__Data to examine__
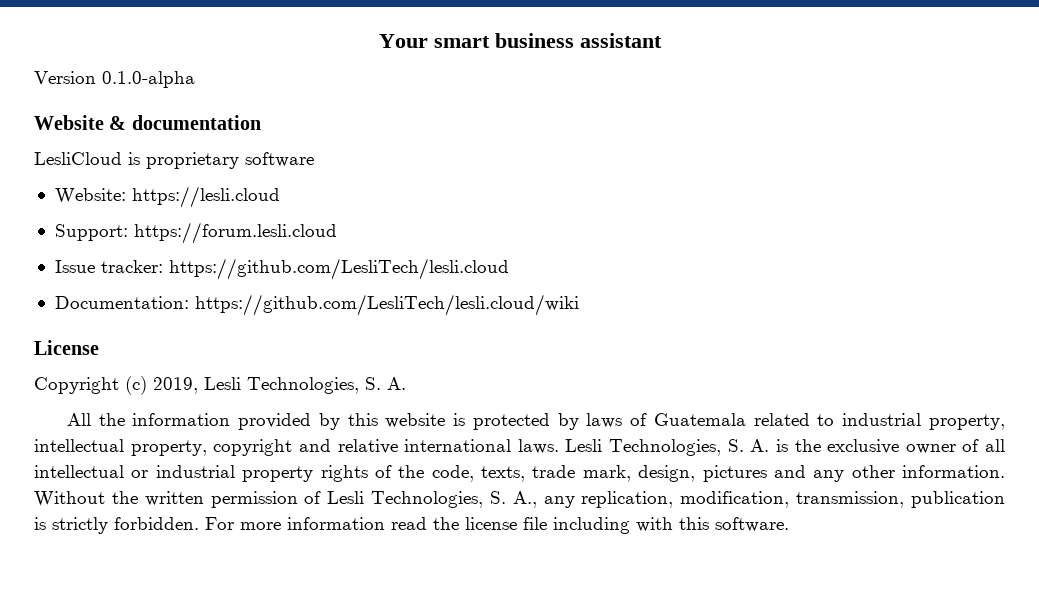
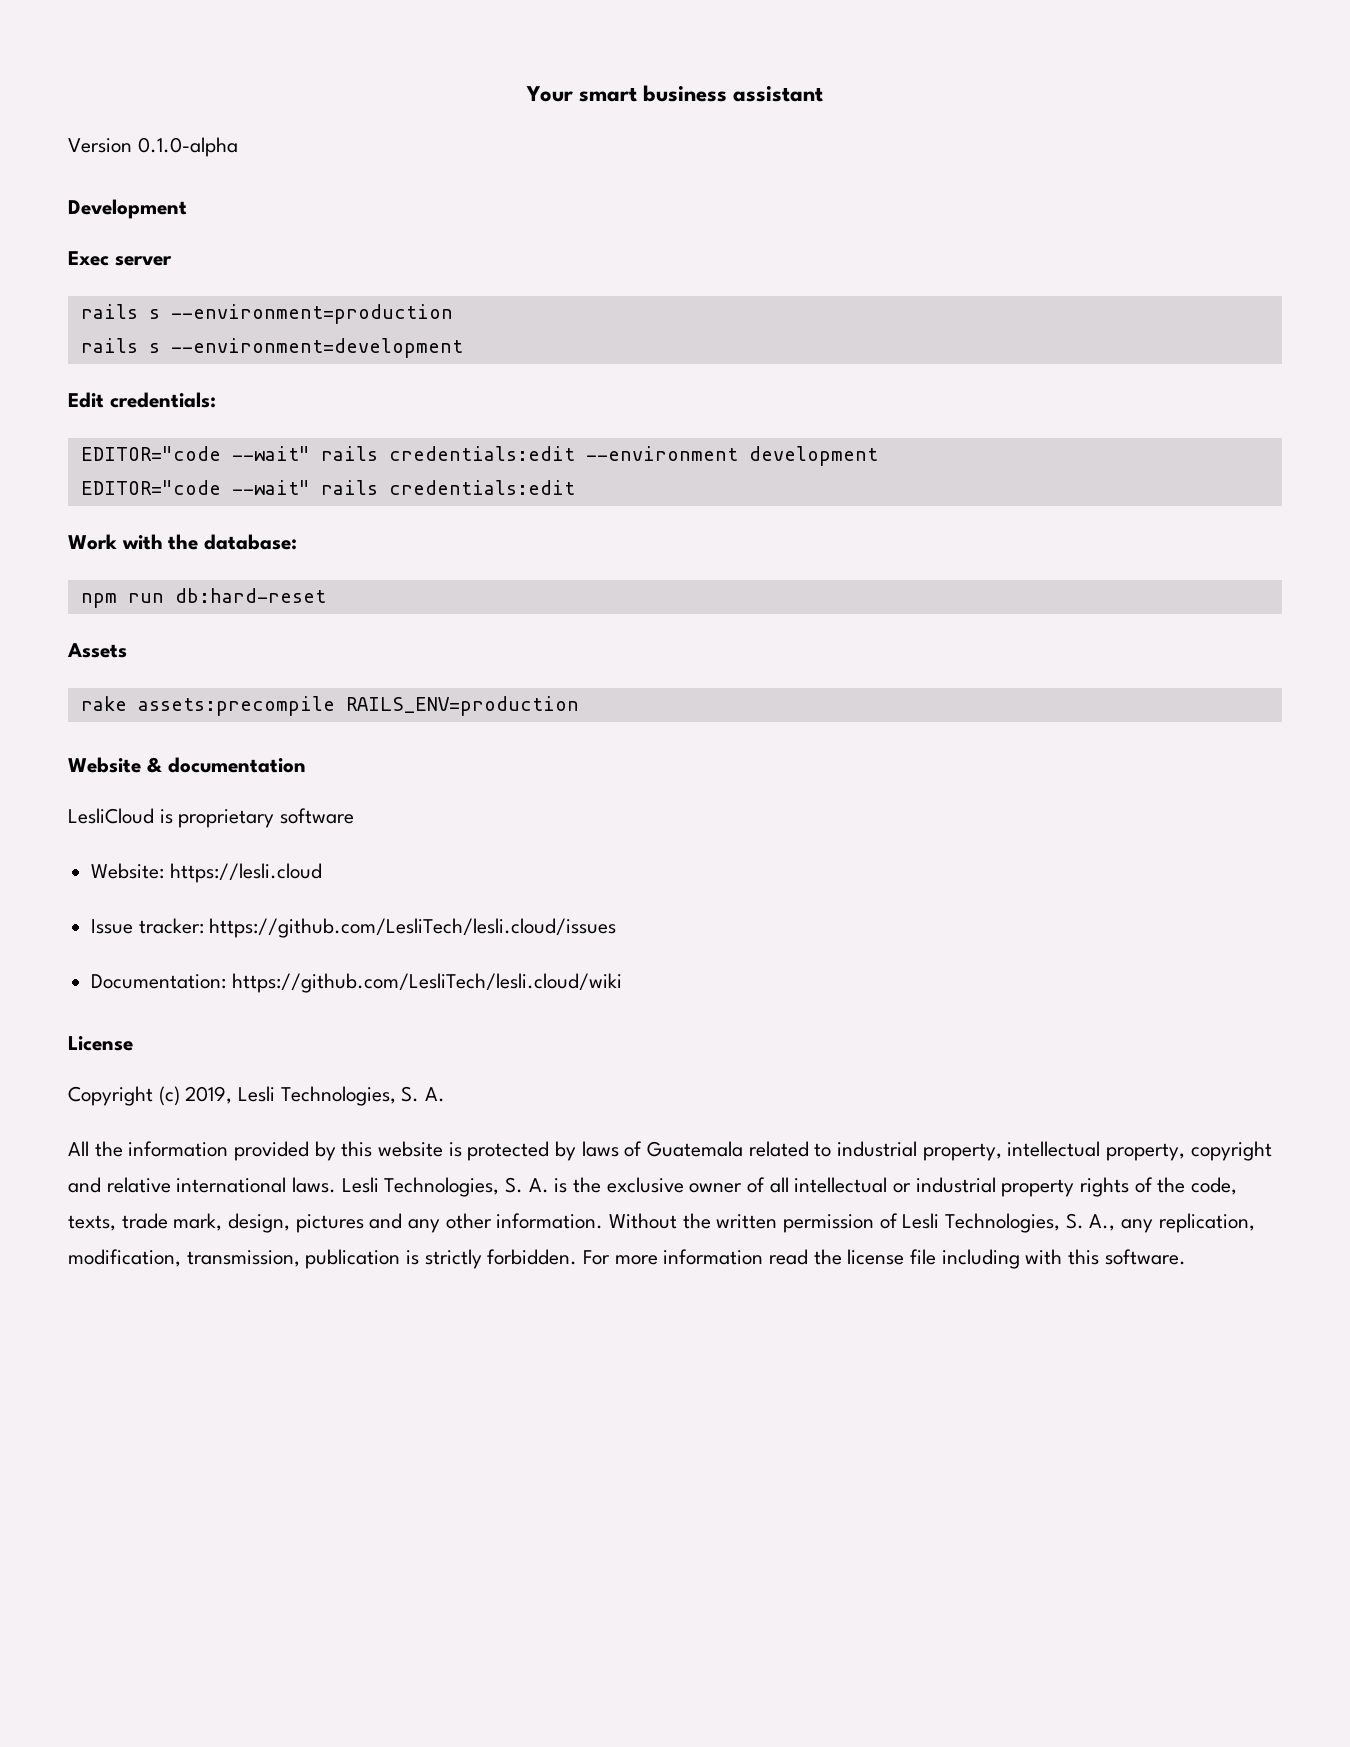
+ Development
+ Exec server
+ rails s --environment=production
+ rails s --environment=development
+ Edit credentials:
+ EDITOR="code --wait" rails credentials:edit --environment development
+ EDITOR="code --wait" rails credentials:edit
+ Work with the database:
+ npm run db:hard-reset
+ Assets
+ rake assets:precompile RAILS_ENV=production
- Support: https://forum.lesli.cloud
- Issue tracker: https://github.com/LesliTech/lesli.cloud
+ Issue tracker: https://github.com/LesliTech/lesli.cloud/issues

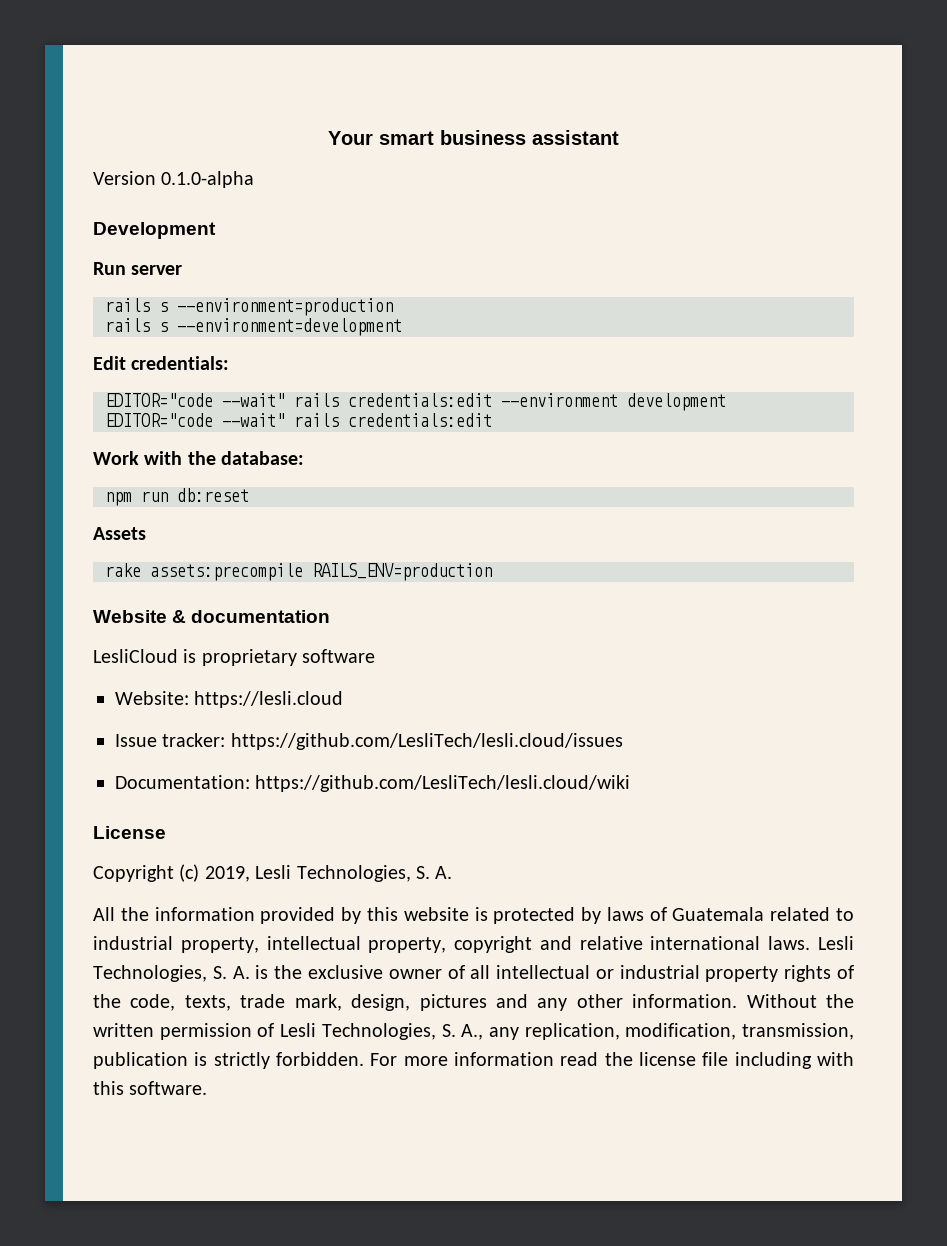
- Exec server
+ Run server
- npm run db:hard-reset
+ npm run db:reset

__Work task__
Output the full listing above exactly, excluding all pictures.

__Response for this exercise__
+ Development
+ Exec server
+ rails s --environment=production
+ rails s --environment=development
+ Edit credentials:
+ EDITOR="code --wait" rails credentials:edit --environment development
+ EDITOR="code --wait" rails credentials:edit
+ Work with the database:
+ npm run db:hard-reset
+ Assets
+ rake assets:precompile RAILS_ENV=production
- Support: https://forum.lesli.cloud
- Issue tracker: https://github.com/LesliTech/lesli.cloud
+ Issue tracker: https://github.com/LesliTech/lesli.cloud/issues

- Exec server
+ Run server
- npm run db:hard-reset
+ npm run db:reset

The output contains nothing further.